• _What you have to do_
If a line in the material below has the string "height", copy it out.
#### Entries shown
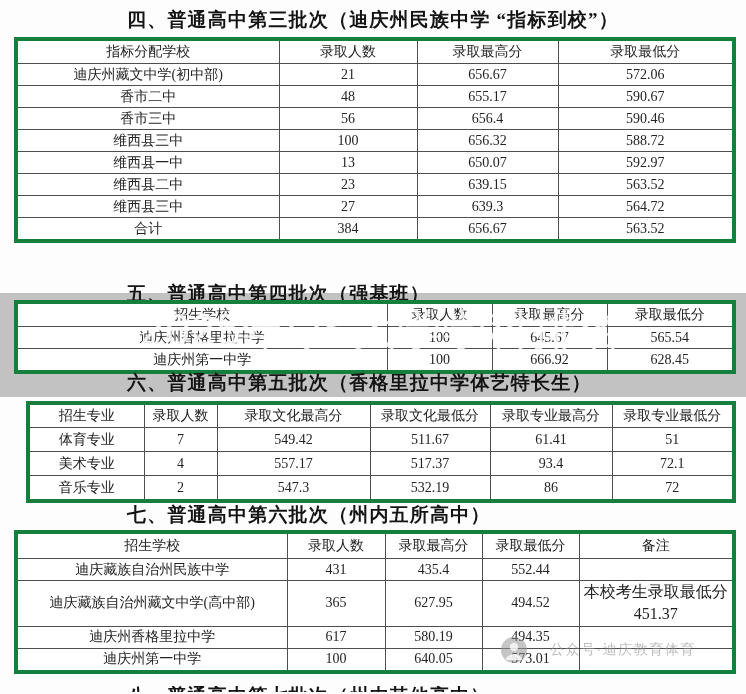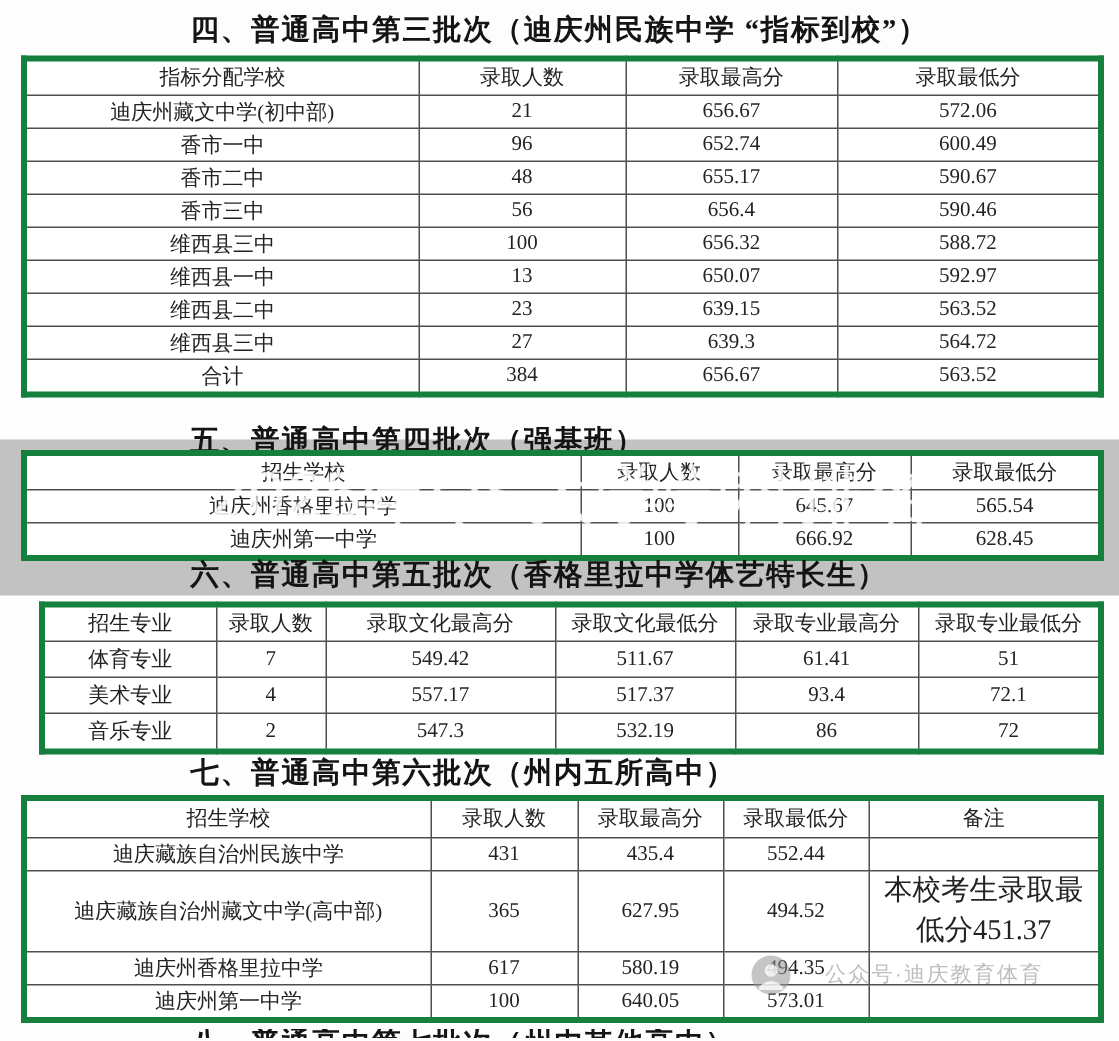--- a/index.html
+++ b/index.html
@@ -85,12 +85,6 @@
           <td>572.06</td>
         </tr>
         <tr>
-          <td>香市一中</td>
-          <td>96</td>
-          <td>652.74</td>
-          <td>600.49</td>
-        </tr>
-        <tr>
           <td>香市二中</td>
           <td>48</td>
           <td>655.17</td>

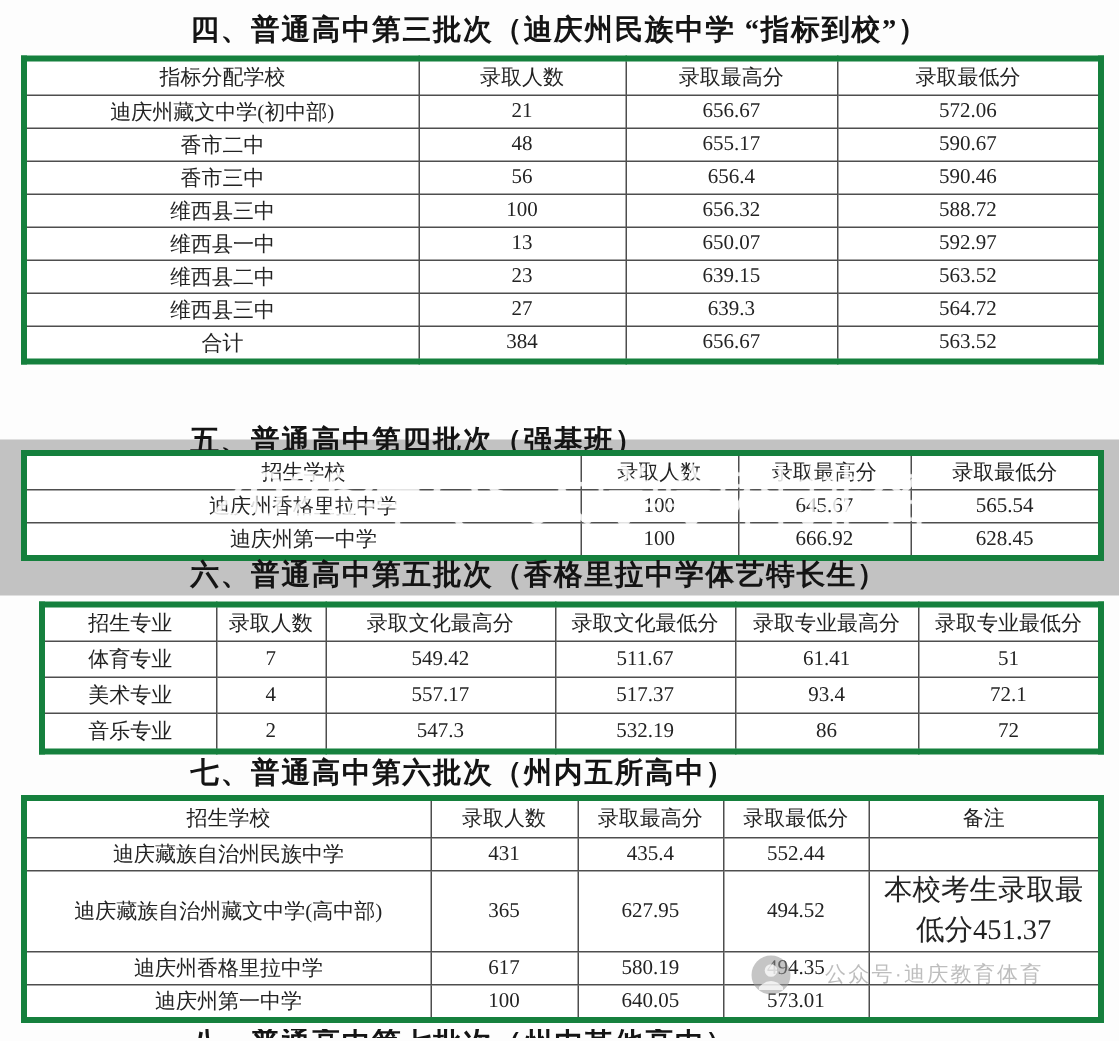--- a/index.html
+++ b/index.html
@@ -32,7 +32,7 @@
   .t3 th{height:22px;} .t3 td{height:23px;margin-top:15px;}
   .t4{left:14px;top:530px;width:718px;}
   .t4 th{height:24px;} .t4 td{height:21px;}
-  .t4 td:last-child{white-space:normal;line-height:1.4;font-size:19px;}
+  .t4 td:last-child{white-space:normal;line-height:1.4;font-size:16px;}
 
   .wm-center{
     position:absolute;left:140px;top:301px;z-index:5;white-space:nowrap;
########
• _Completed task_
   .t3 th{height:22px;} .t3 td{height:23px;margin-top:15px;}
   .t4 th{height:24px;} .t4 td{height:21px;}
-  .t4 td:last-child{white-space:normal;line-height:1.4;font-size:19px;}
+  .t4 td:last-child{white-space:normal;line-height:1.4;font-size:16px;}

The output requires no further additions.